Keith Baggerly (Presenter)
UT MD Anderson Cancer Center
Bio: Keith Baggerly is the Ransom Horne, Jr, Professor of Cancer Research in the Department of Bioinformatics and Computational Biology at the UT MD Anderson Cancer Center, where he has worked since 2000. He has worked extensively with data from a wide variety of high-throughput biomedical assays. His work has been featured in Science, Nature, the front page of the New York Times, and the US TV news program 60 Minutes, and prompted an Institute of Medicine (IOM) review of the evidence that should be required before omics-based assays are used to guide therapy. He is a Fellow of the American Statistical Association.
Authorship: Keith Baggerly
UT MD Anderson Cancer Center
Short Abstract We present case studies in reverse engineering of high profile results from high throughput biology (forensic bioinformatics) illustrating how simple errors in experimental design and data analysis may have put patients at risk.
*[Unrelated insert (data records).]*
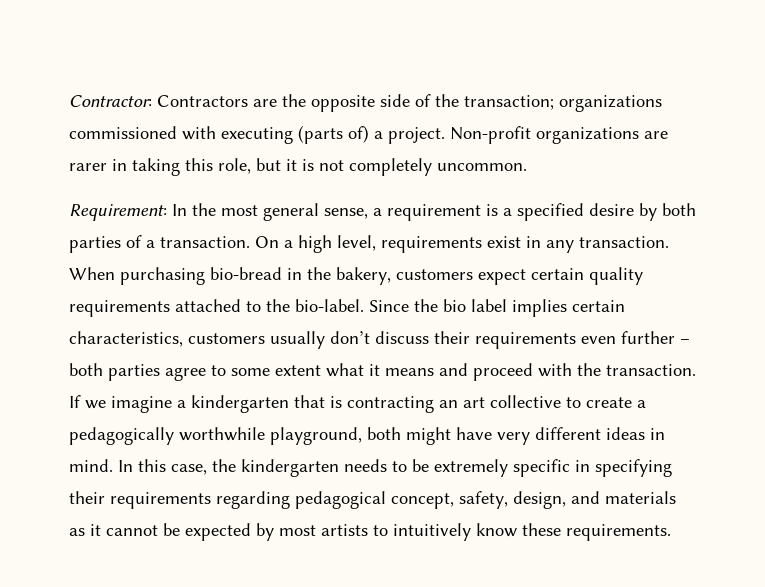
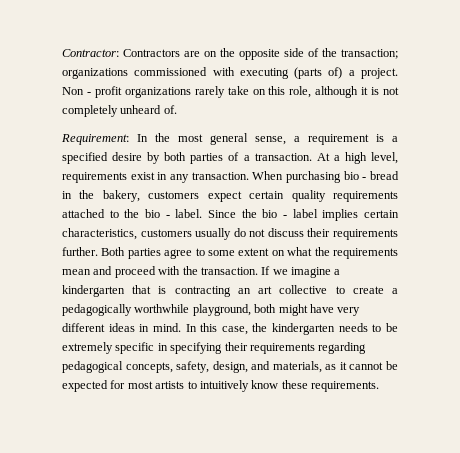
- Contractor: Contractors are the opposite side of the transaction; organizations commissioned with executing (parts of) a project.
+ Contractor: Contractors are on the opposite side of the transaction; organizations commissioned with executing (parts of) a project.
- Non-profit organizations are rarer in taking this role, but it is not completely uncommon.
+ Non - profit organizations rarely take on this role, although it is not completely unheard of.
- On a high level, requirements exist in any transaction.
+ At a high level, requirements exist in any transaction.
- When purchasing bio-bread in the bakery, customers expect certain quality requirements attached to the bio-label.
+ When purchasing bio - bread in the bakery, customers expect certain quality requirements attached to the bio - label.
- Since the bio label implies certain characteristics, customers usually don’t discuss their requirements even further – both parties agree to some extent what it means and proceed with the transaction.
+ Since the bio - label implies certain characteristics, customers usually do not discuss their requirements further. Both parties agree to some extent on what the requirements mean and proceed with the transaction.
- In this case, the kindergarten needs to be extremely specific in specifying their requirements regarding pedagogical concept, safety, design, and materials as it cannot be expected by most artists to intuitively know these requirements.
+ In this case, the kindergarten needs to be extremely specific in specifying their requirements regarding pedagogical concepts, safety, design, and materials, as it cannot be expected for most artists to intuitively know these requirements.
We discuss these in the context of ongoing efforts by the NIH to enhance research reproducibility. |
Long Abstract
Introduction
Modern high-throughput biological assays let us ask detailed questions about how diseases operate, and promise to let us personalize therapy. Our intuition about what the answers “should” look like in high dimensions is very poor, so careful data processing is essential. When documentation of such processing is absent or incomplete, we must apply “forensic bioinformatics” to work backwards from the raw data and the reported results to infer what the methods must have been.
Methods
We consider examples from both mass spectrometry and gene expression studies where important claims of clinical utility were made. We tracked down the underlying raw data and annotation files from both primary and secondary sources and applied a series of sanity checks amounting to positive and negative controls: (1) Do simple approximate analyses give similar results (e.g., do contrasts using two-sample t-tests flag the same genes as important in the same direction). (2) Do plots of related data over time (a) show the effects claimed and (b) not show larger effects associated with undiscussed and biologically uninteresting other factors. (3) Do counts of numbers of responders/nonresponders match those in the source literature.
Results
Genes identified with t-tests show no overlap with lists initially reported, but almost perfect overlap with lists obtained by looking “a few rows down” in the initially complete list, suggesting indexing errors. Plots of data as a function of assay run date show far stronger effects than those associated with the nominal biological contrast, though the factors are initially collinear – followup over time shows the time (batch) effect to be the primary driver. Counts of responders and nonresponders show numbers reversed from the initial sources, suggesting label reversal.
Conclusions & Discussion
The most common errors we uncover are simple ones, often involving mislabeling of rows, columns, or variables. These errors are easy to make, but if documentation is adequate, they may be easy to fix. Incomplete documentation is, however, pervasive in much of the scientific literature. Fixing the mistakes discussed here took years. Fortunately, new tools (many from the open-source community) have been introduced in the past few years which make documentation much easier.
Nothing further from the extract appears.